His thoughts are in sync with the willingness shown by respondents throughout King County to pay for highway, bus and rail projects beyond those that benefit them personally.

A majority in King County also favor Referendum 51, which would raise the gas tax 9 cents a gallon, while fewer than half of those in Snohomish and Pierce counties support it, according to poll figures published yesterday in The Seattle Times.

Christy Nordstrom, who works from her Northgate-area home, said she likely won’t ride the monorail but will vote for it.

“I believe we need more options for alternative transportation in the city,” said Nordstrom, 52, who has lived in Seattle for 23 years.

“I don’t live near it but I may benefit from it. The benefits won’t be direct ones where I’ll be able to ride it, but there will certainly be fewer emissions in the air, less cars on the highway, and that’s going to benefit me.”

The chief complaint against the monorail is its $1.7 billion price tag. Some 47 percent of voters polled agreed “The monorail would not solve enough of the real transportation problems to justify the cost,” while 36 percent believed “Monorail structures would be unsightly and block views throughout the city.”

Many sense Seattle is near a breaking point where any further large tax increases will drive out the elderly and working families.

“We could afford it,” said Anne Hecker, a retiree who lives east of Northgate.

“What I’m looking at is the number of people who are out of work and scrambling to stay on top, and we’re looking at adding that tax on top of the repair of the roads that is badly needed. After a while, the average person can’t cope with all these taxes.”

The monorail proposal requires a car-tab tax of $140 per $10,000 of vehicle value within city limits, to last an estimated 25 years. Additional monorail lines would be added if voters approve future tax increases or extensions.

Allan Marker, who owns a van and a pickup, would likely pay more than $300 a year and said the monorail tax would be “a big strain on people who have wheels.”

He also criticized the proposed route, saying it should go to Boeing Field, where jobs are. His house in West Seattle sits a block from a bus stop on 35th Avenue Southwest, so he said it makes little sense for him to pay taxes and take a feeder bus six blocks to the monorail station at Southwest Morgan Street.

Monorail questions were posed to 400 registered voters, slightly more than one-thousandth of the city electorate. And with six weeks until Election Day, the pro- and anti-monorail campaigns have yet to reach their peak.

The results leave room for doubt and political spin.

For instance, 10 percent of those polled said they would ride once a week, 11 percent twice a week, and 19 percent three or more times a week. That would pencil out to 34.9 million annual rides, far exceeding the 20.4 million boardings predicted for 2020 in plans written by the pro-monorail Elevated Transportation Co.

Elway acknowledged the numbers are more of a display of enthusiasm rather than trip planning.

“The question has to be taken as another measure of intention, not that they’re actually going to be waiting in line once it’s built,” he said.

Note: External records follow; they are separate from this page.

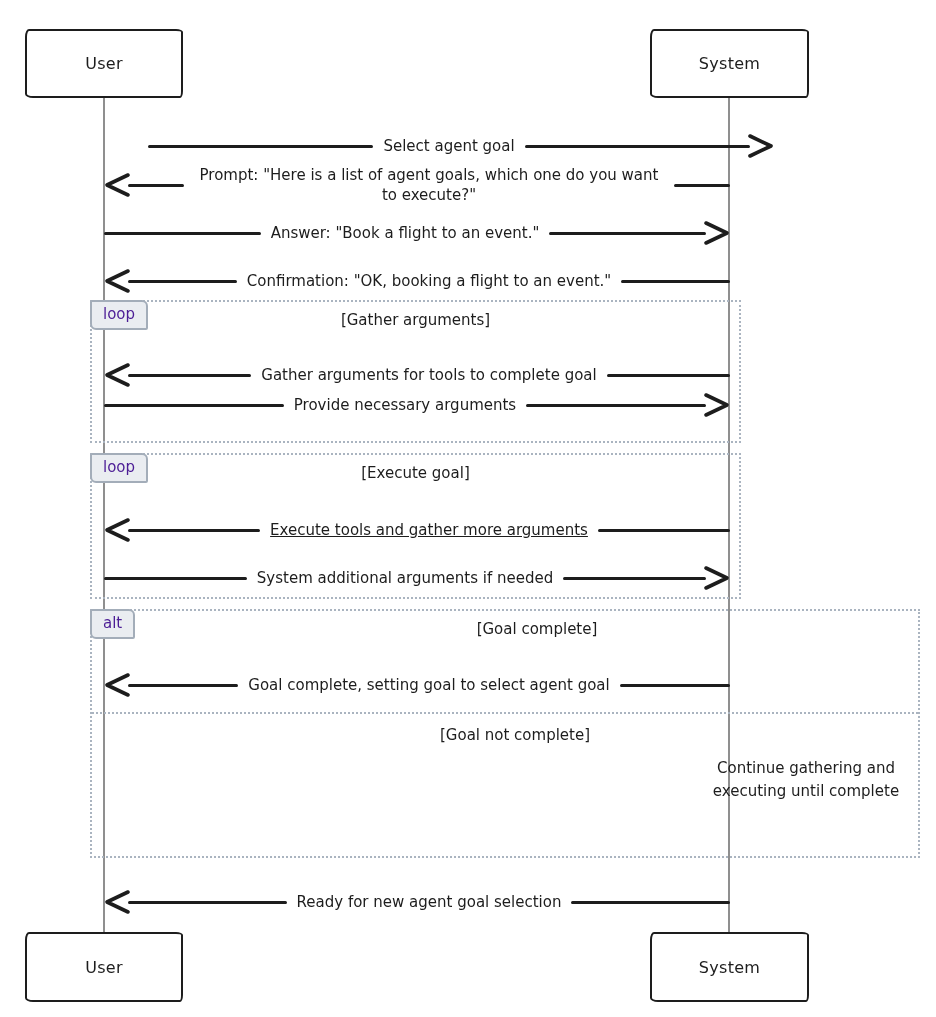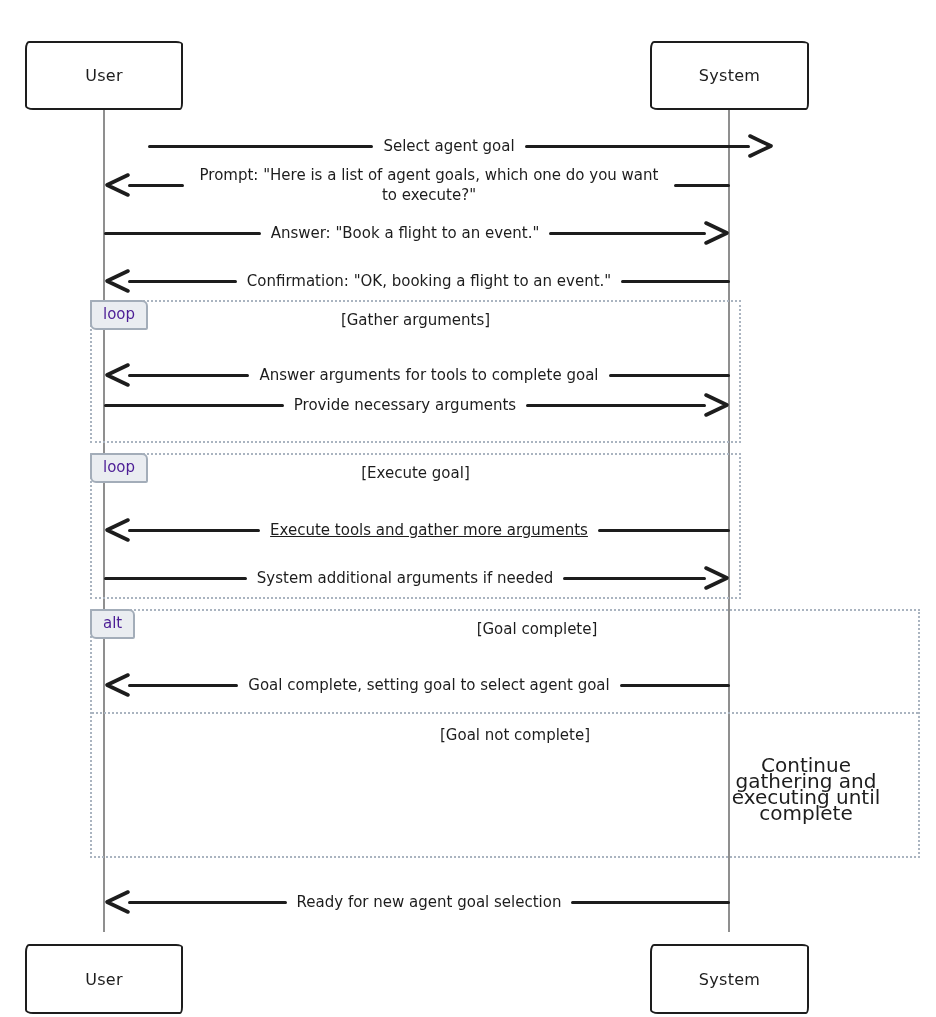"User" .actor { margin-top: 12px -> none }
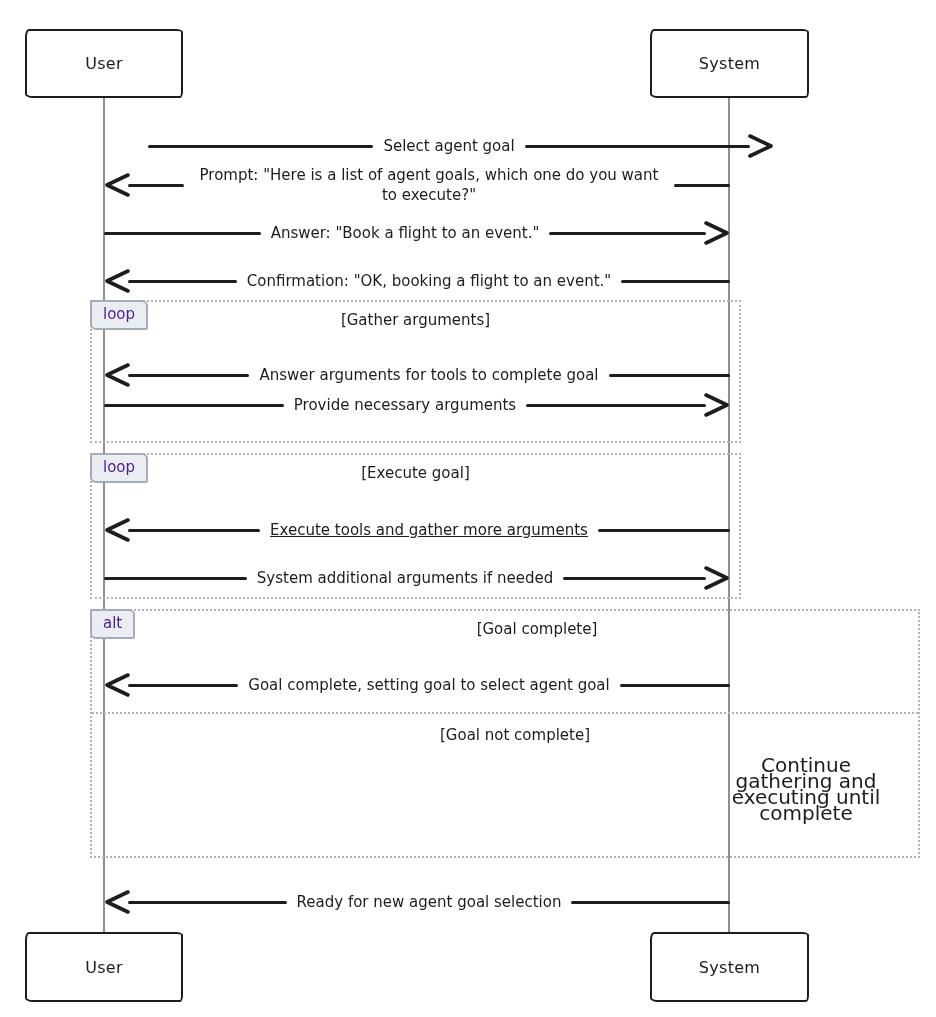"Answer arguments for tools to" span.lbl { text: Answer -> Gather }
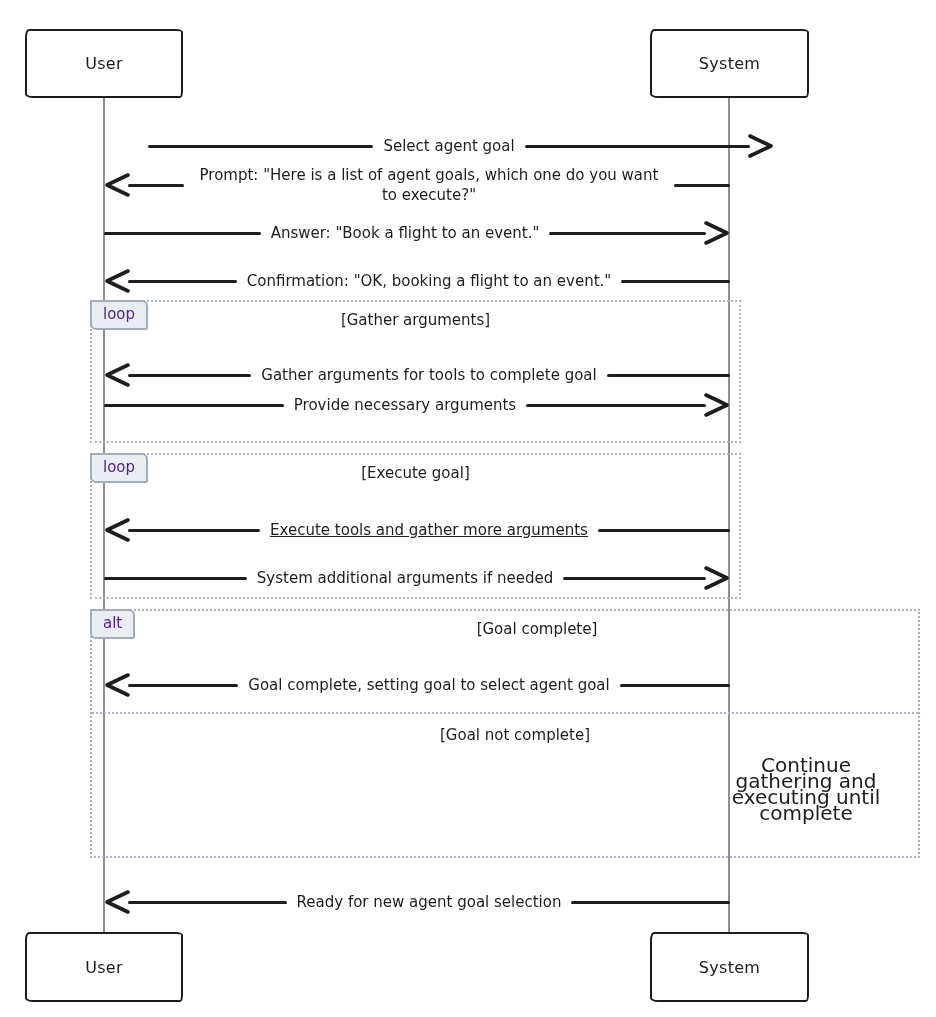"Continue gathering and executing until" .self-note { font-size: 20px -> 15px; line-height: 16px -> 23px }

People who already take buses or car pools were more likely than drivers riding alone to say they would ride the monorail.

One of them is Burr Stewart, a Broadview resident who rides a bus to work downtown.

“I’d have to beat 45 minutes, and I’m just thinking, it could probably do that,” he said.

He could bike to the Crown Hill station in about five minutes and catch the monorail downtown, a 17-minute trip.

Voters are aware that the measure would fund only the Green Line, and not the four suggested future routes shown on a controversial Elevated Transportation Co. mailing this summer.

Fifty percent agreed that “The full monorail system, with lines running all across the city, will never get built, even if this first line is built,” while 36 percent think the five lines will materialize, and 14 percent were unsure.

But the promise of even one line seemed tantalizing for many.

“You can’t infer too much,” Elway said, “but you can see people think it’s a solution. It’s not too much of a leap that if they got it built as quickly as they say, and it works, there would be support for extending it to other parts of the region.”